THE PROBLEM: For each entry that follows, write out an identical copy.

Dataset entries

━━━━━━━━

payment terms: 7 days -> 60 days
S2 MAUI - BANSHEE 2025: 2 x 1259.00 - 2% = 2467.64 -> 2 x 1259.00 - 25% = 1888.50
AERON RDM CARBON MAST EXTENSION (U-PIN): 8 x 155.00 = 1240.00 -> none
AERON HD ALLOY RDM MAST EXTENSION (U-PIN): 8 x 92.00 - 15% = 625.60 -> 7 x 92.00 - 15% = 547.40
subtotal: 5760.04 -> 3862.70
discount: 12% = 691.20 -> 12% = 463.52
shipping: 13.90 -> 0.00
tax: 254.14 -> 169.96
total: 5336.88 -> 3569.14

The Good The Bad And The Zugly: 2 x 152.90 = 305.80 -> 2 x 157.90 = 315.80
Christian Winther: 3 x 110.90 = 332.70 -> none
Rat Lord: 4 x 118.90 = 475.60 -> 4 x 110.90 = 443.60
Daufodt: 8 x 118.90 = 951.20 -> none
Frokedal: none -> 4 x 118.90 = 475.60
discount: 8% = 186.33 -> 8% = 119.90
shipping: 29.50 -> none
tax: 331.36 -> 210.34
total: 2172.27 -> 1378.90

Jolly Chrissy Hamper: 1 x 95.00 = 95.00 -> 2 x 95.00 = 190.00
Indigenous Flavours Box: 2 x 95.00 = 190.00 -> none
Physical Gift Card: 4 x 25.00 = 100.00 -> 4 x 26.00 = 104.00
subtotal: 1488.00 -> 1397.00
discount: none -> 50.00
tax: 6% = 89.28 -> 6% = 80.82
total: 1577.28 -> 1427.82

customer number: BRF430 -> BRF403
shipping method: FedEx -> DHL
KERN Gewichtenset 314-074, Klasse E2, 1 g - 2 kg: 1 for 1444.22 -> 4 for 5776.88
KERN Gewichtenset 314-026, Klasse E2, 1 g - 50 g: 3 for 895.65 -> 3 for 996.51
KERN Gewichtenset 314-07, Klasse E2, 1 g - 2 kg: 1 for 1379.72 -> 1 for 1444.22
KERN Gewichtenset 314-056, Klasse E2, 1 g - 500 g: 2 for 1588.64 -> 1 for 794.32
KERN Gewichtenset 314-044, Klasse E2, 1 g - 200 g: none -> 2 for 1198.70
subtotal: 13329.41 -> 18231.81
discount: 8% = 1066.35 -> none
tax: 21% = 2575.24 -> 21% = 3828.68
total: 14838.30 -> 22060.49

━━━━━━━━

WORKED SOLUTION:
payment terms: 7 days -> 60 days
S2 MAUI - BANSHEE 2025: 2 x 1259.00 - 2% = 2467.64 -> 2 x 1259.00 - 25% = 1888.50
AERON RDM CARBON MAST EXTENSION (U-PIN): 8 x 155.00 = 1240.00 -> none
AERON HD ALLOY RDM MAST EXTENSION (U-PIN): 8 x 92.00 - 15% = 625.60 -> 7 x 92.00 - 15% = 547.40
subtotal: 5760.04 -> 3862.70
discount: 12% = 691.20 -> 12% = 463.52
shipping: 13.90 -> 0.00
tax: 254.14 -> 169.96
total: 5336.88 -> 3569.14

The Good The Bad And The Zugly: 2 x 152.90 = 305.80 -> 2 x 157.90 = 315.80
Christian Winther: 3 x 110.90 = 332.70 -> none
Rat Lord: 4 x 118.90 = 475.60 -> 4 x 110.90 = 443.60
Daufodt: 8 x 118.90 = 951.20 -> none
Frokedal: none -> 4 x 118.90 = 475.60
discount: 8% = 186.33 -> 8% = 119.90
shipping: 29.50 -> none
tax: 331.36 -> 210.34
total: 2172.27 -> 1378.90

Jolly Chrissy Hamper: 1 x 95.00 = 95.00 -> 2 x 95.00 = 190.00
Indigenous Flavours Box: 2 x 95.00 = 190.00 -> none
Physical Gift Card: 4 x 25.00 = 100.00 -> 4 x 26.00 = 104.00
subtotal: 1488.00 -> 1397.00
discount: none -> 50.00
tax: 6% = 89.28 -> 6% = 80.82
total: 1577.28 -> 1427.82

customer number: BRF430 -> BRF403
shipping method: FedEx -> DHL
KERN Gewichtenset 314-074, Klasse E2, 1 g - 2 kg: 1 for 1444.22 -> 4 for 5776.88
KERN Gewichtenset 314-026, Klasse E2, 1 g - 50 g: 3 for 895.65 -> 3 for 996.51
KERN Gewichtenset 314-07, Klasse E2, 1 g - 2 kg: 1 for 1379.72 -> 1 for 1444.22
KERN Gewichtenset 314-056, Klasse E2, 1 g - 500 g: 2 for 1588.64 -> 1 for 794.32
KERN Gewichtenset 314-044, Klasse E2, 1 g - 200 g: none -> 2 for 1198.70
subtotal: 13329.41 -> 18231.81
discount: 8% = 1066.35 -> none
tax: 21% = 2575.24 -> 21% = 3828.68
total: 14838.30 -> 22060.49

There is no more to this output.